• **Your goal**:
In the material below, find the span from the line with "align-items: none ->" to the line with "font-weight: normal ->" and transcribe only those lines, exactly, ends included, without the pictures.

• **Information supplied**:
>>>

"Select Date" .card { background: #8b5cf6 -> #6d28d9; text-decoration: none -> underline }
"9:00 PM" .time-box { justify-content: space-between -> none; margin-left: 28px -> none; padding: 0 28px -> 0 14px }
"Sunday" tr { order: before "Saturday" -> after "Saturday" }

<<<
>>>

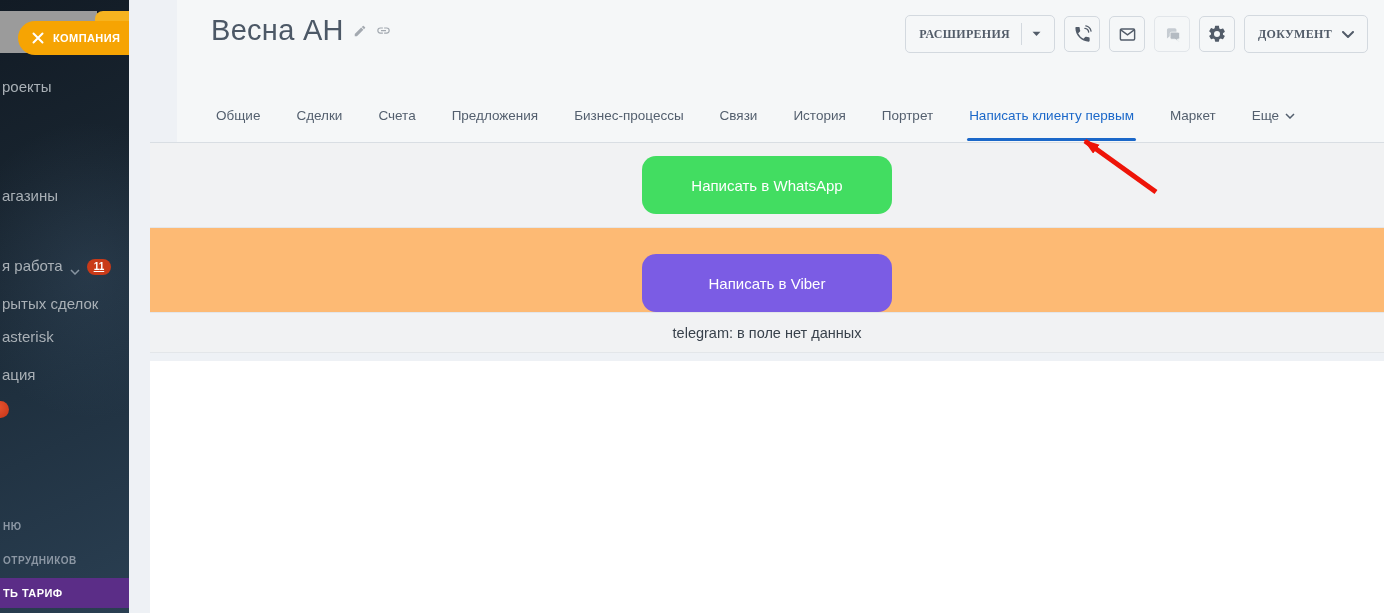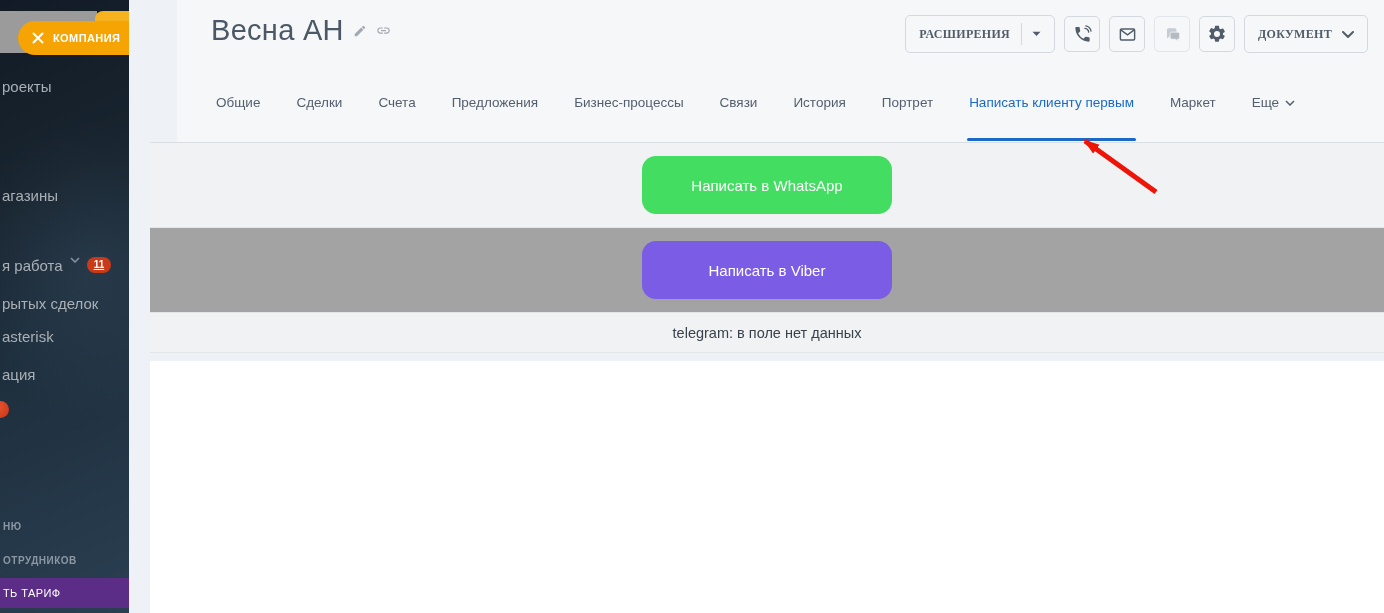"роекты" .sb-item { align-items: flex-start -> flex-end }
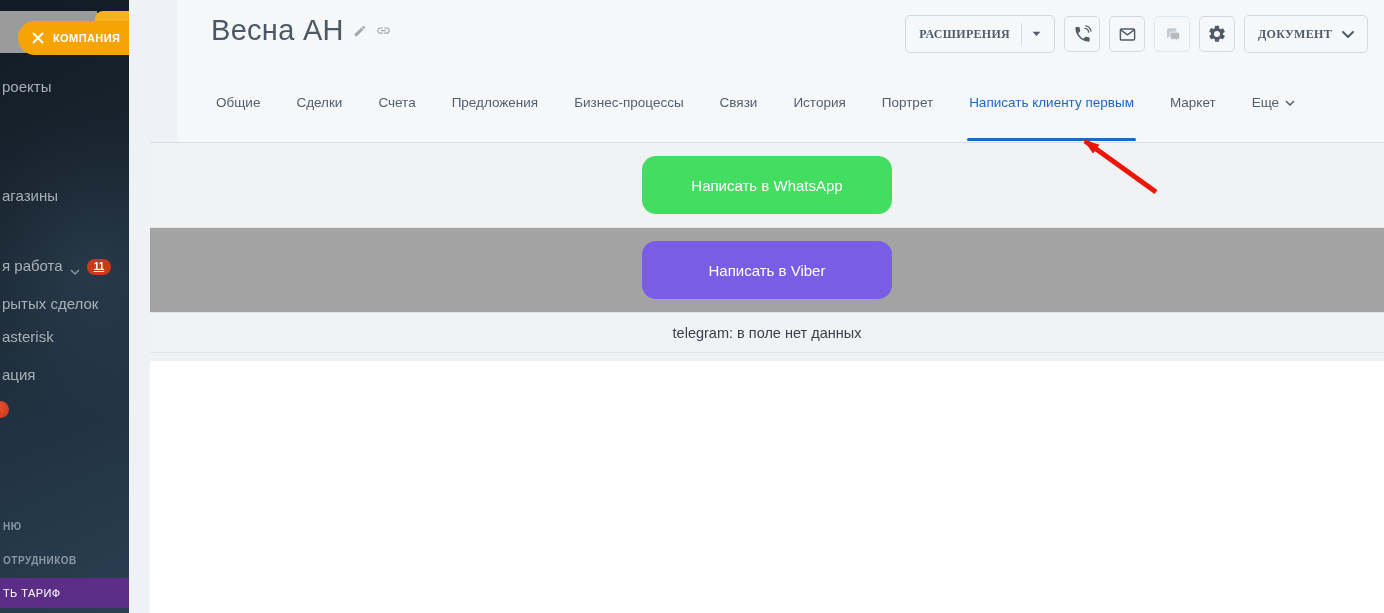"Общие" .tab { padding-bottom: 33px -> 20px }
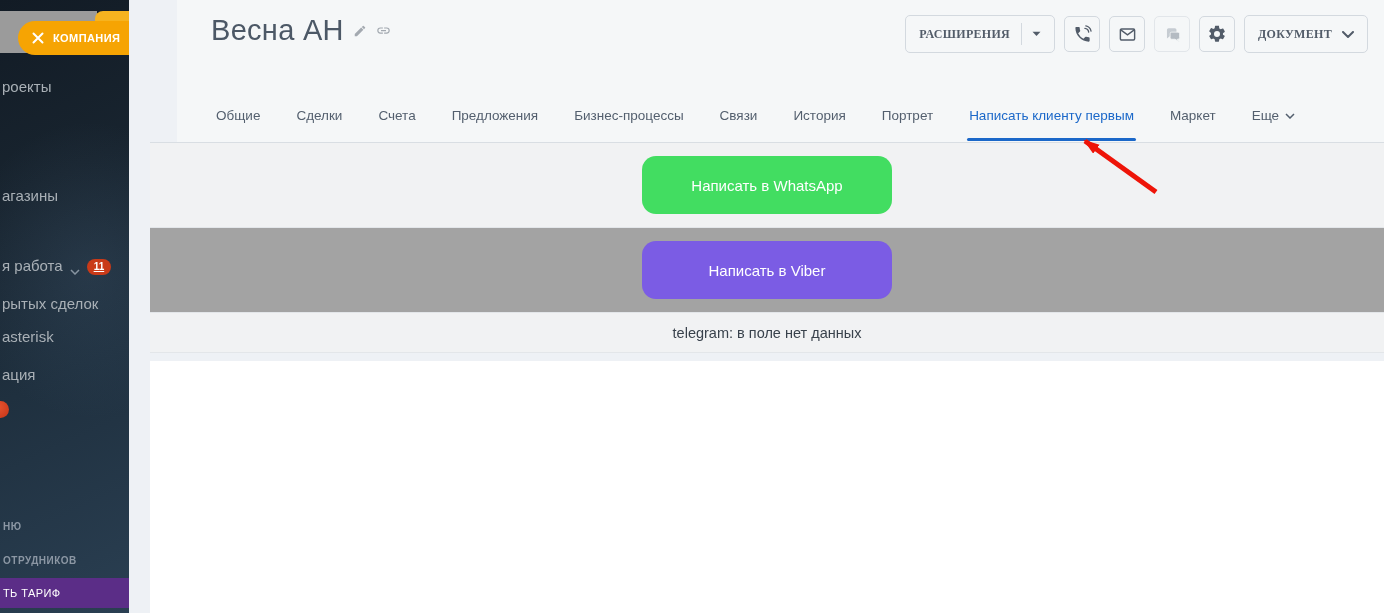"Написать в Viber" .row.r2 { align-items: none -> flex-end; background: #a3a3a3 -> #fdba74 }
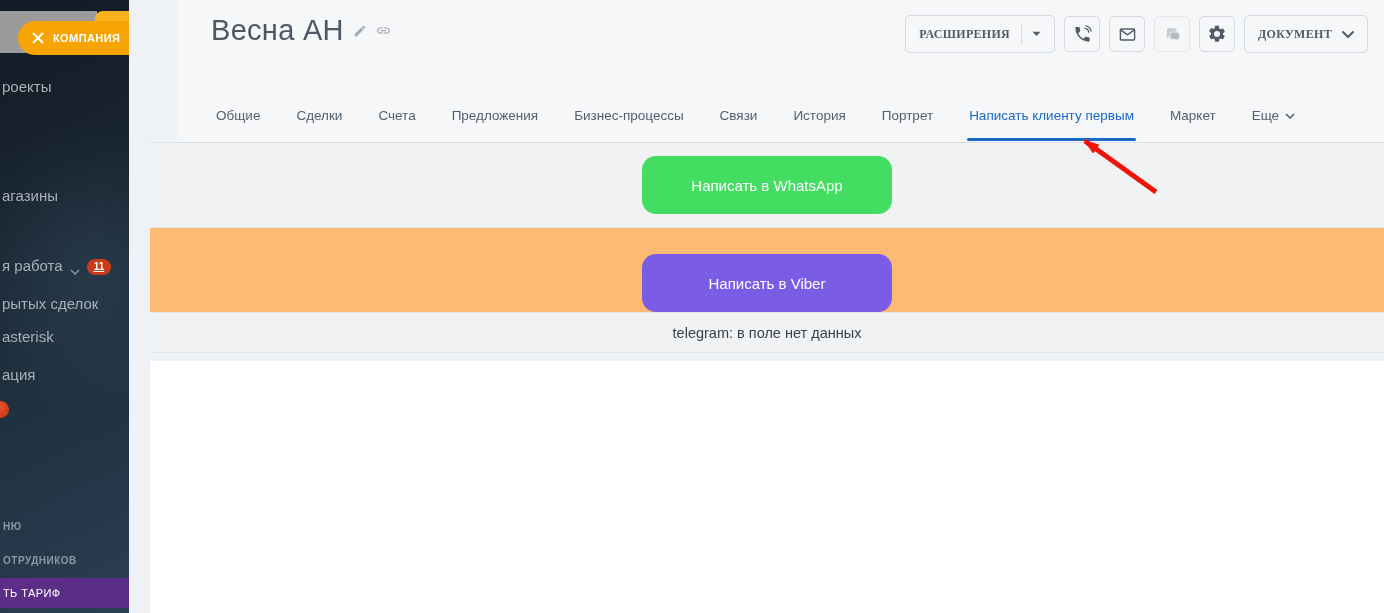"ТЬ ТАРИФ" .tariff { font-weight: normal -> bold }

<<<

• **Response**:
"Написать в Viber" .row.r2 { align-items: none -> flex-end; background: #a3a3a3 -> #fdba74 }
"ТЬ ТАРИФ" .tariff { font-weight: normal -> bold }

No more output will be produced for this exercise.